Time-lapse confocal imaging-induced calcium ion discharge from the cumulus–oocyte complex at the time of cattle oocyte activation

Hanna J. McLennan https://orcid.org/0000-0002-2058-2488 A B C E , Melanie L. Sutton-McDowall A B C , Sabrina Heng A C D , Andrew D. Abell A C D and Jeremy G. Thompson A B C
+ Author Affiliations
- Author Affiliations

A Australian Research Council Centre of Excellence for Nanoscale BioPhotonics, Australia.

B Robinson Research Institute, Adelaide Medical School, University of Adelaide, SA 5005, Australia.

C Institute for Photonics and Advanced Sensing, School of Physical Sciences, University of Adelaide, SA 5005, Australia.

D Department of Chemistry, School of Physical Sciences, University of Adelaide, SA 5005, Australia.

E Corresponding author.
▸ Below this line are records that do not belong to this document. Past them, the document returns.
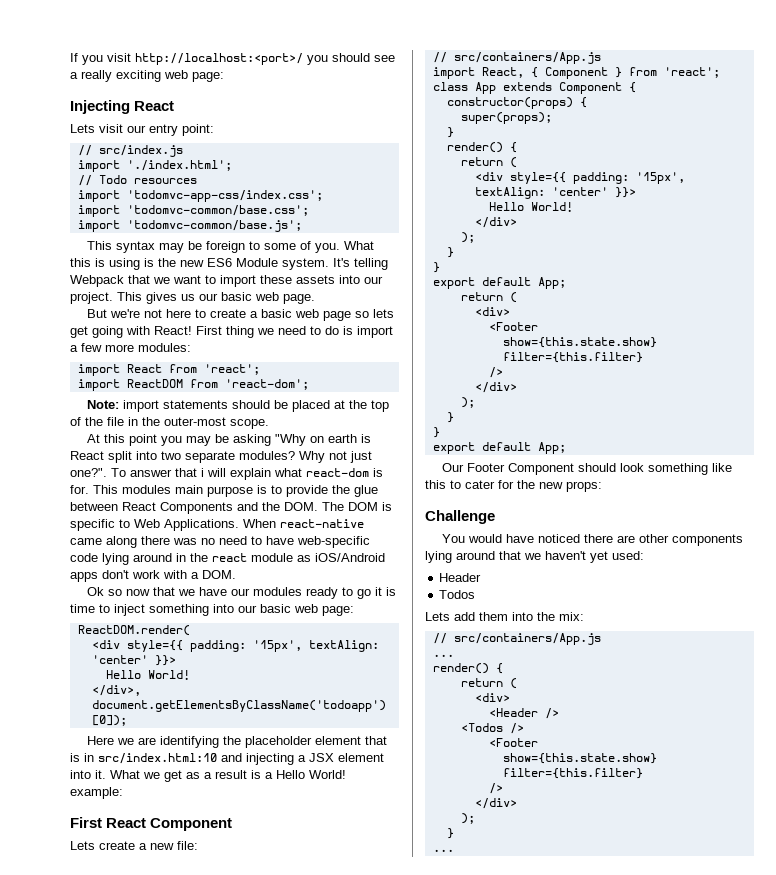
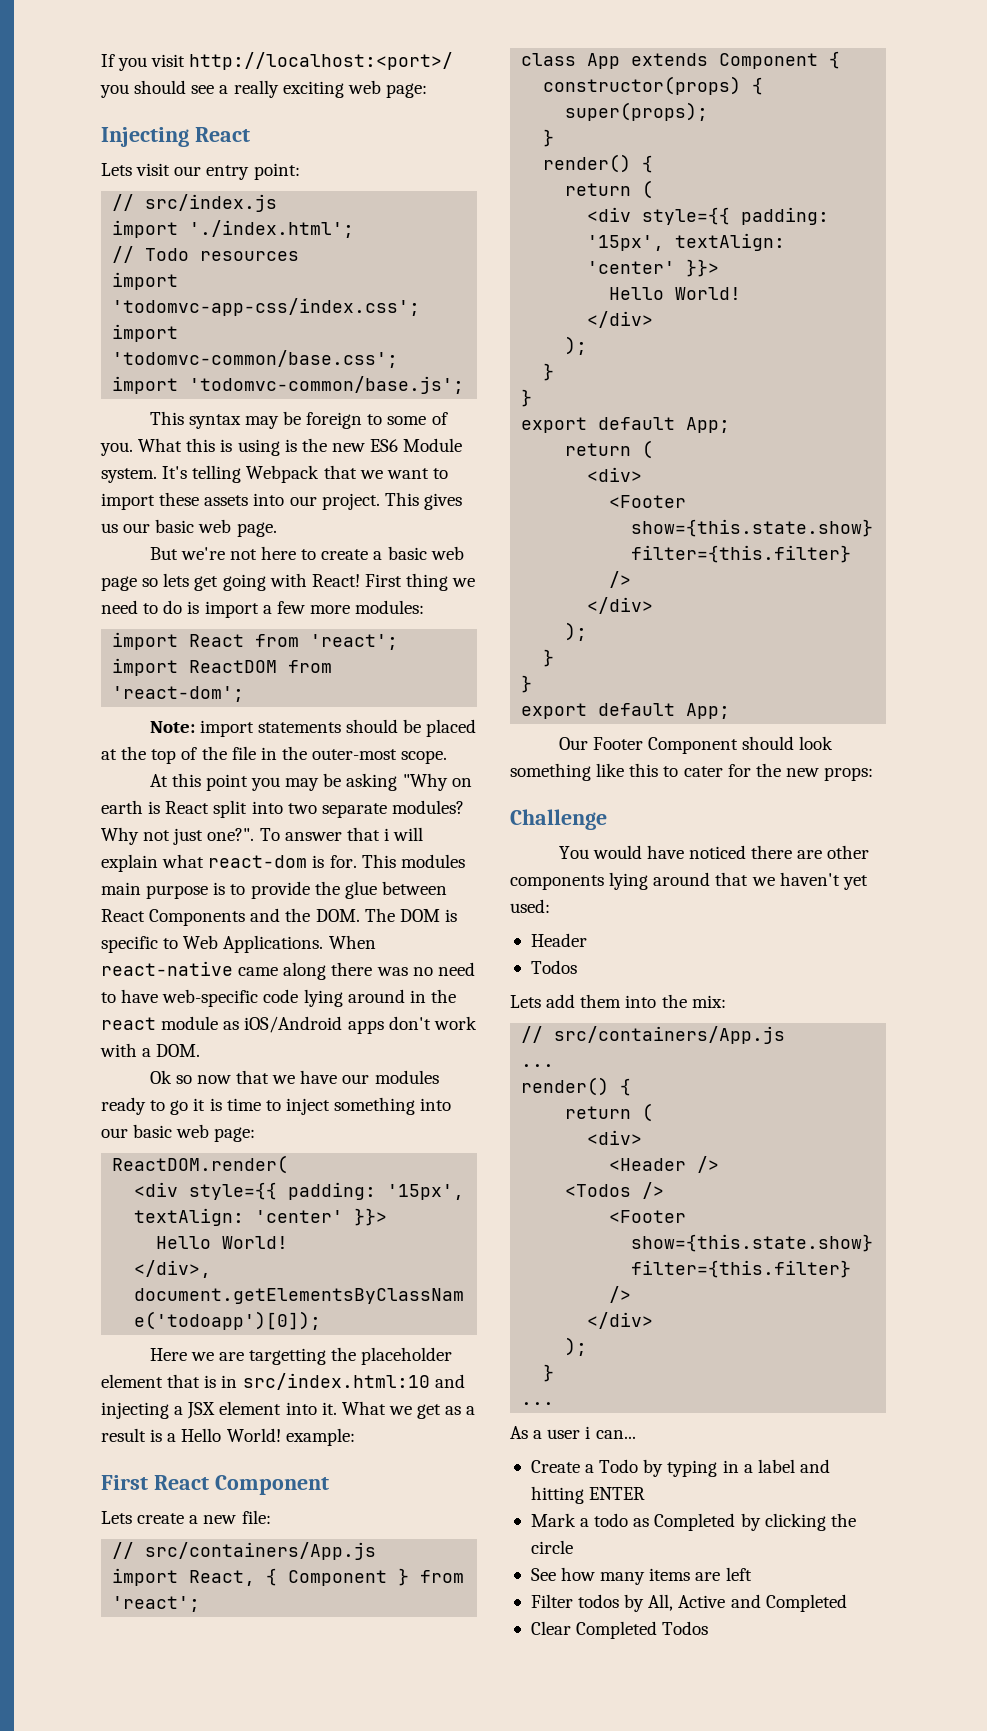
[160,736,220,748] identifying -> [249,1348,327,1365] targetting
(454, 850) none -> [510,1426,636,1439] [530,1459,830,1477] [530,1486,646,1504] [530,1513,856,1531] [530,1540,573,1554] [530,1567,752,1585] [530,1594,847,1612] [530,1621,709,1639] // As a user i can... // Create a Todo by typing in a label and hitting ENTER // Mark a todo as Completed by clicking the circle // See how many items are left // Filter todos by All, Active and Completed // Clear Completed Todos

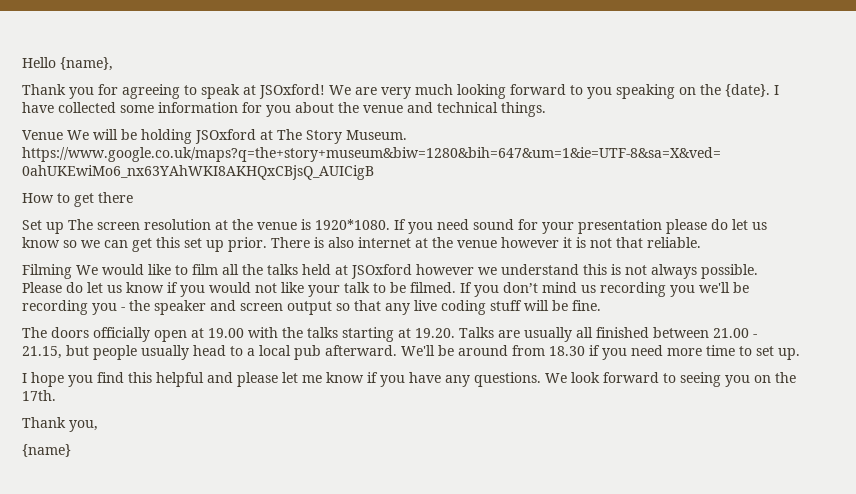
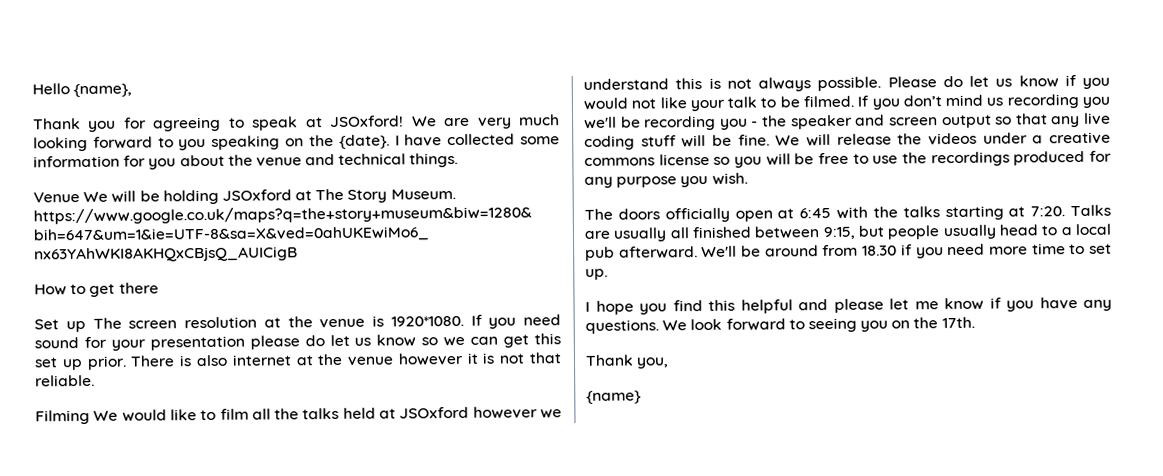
(601, 305) none -> [775,131,1111,147] [584,150,1112,168] [584,172,748,188] We will release the videos under a creative commons license so you will be free to use the recordings produced for any purpose you wish.
[208,328,244,338] 19.00 -> [799,207,832,219] 6:45
[415,328,455,338] 19.20. -> [1030,206,1066,217] 7:20.
[713,328,757,338] [22,346,62,359] 21.00 - 21.15, -> [822,226,856,240] 9:15,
Email: hanna.mclennan@adelaide.edu.au

Reproduction, Fertility and Development 32(14) 1223-1238 https://doi.org/10.1071/RD20143
Submitted: 2 June 2020  Accepted: 15 September 2020   Published: 8 October 2020

Abstract

Oocyte activation, the dynamic transformation of an oocyte into an embryo, is largely driven by Ca2+ oscillations that vary in duration and amplitude across species. Previous studies have analysed intraoocyte Ca2+ oscillations in the absence of the oocyte’s supporting cumulus cells. Therefore, it is unknown whether cumulus cells also produce an ionic signal that reflects fertilisation success. Time-lapse confocal microscopy and image analysis on abattoir-derived cattle cumulus–oocyte complexes coincubated with spermatozoa revealed a distinct discharge of fluorescence from the cumulus vestment. This study demonstrated that this Ca2+ fluorescence discharge was an artefact induced by the imaging procedure independently of oocyte activation success. The fluorescence discharge was a direct result of cumulus cell membrane integrity loss, and future studies should consider the long-term effect of fluorescent labels on cells in time-lapse imaging. However, this study also demonstrated that the distinctive pattern of a coordinated fluorescence discharge was associated with both the presence of spermatozoa and subsequent embryo development to the morula stage, which was affected by Ca2+ chelation and a reduction in the active efflux of the fluorophore. This indicates that the cumulus vestment may have a relationship with oocyte activation at and beyond fertilisation that requires further investigation.

Graphical Abstract Image

Keywords: calcium oscillations, confocal imaging, embryo development, fertilisation, fluorescent probes, oocyte activation.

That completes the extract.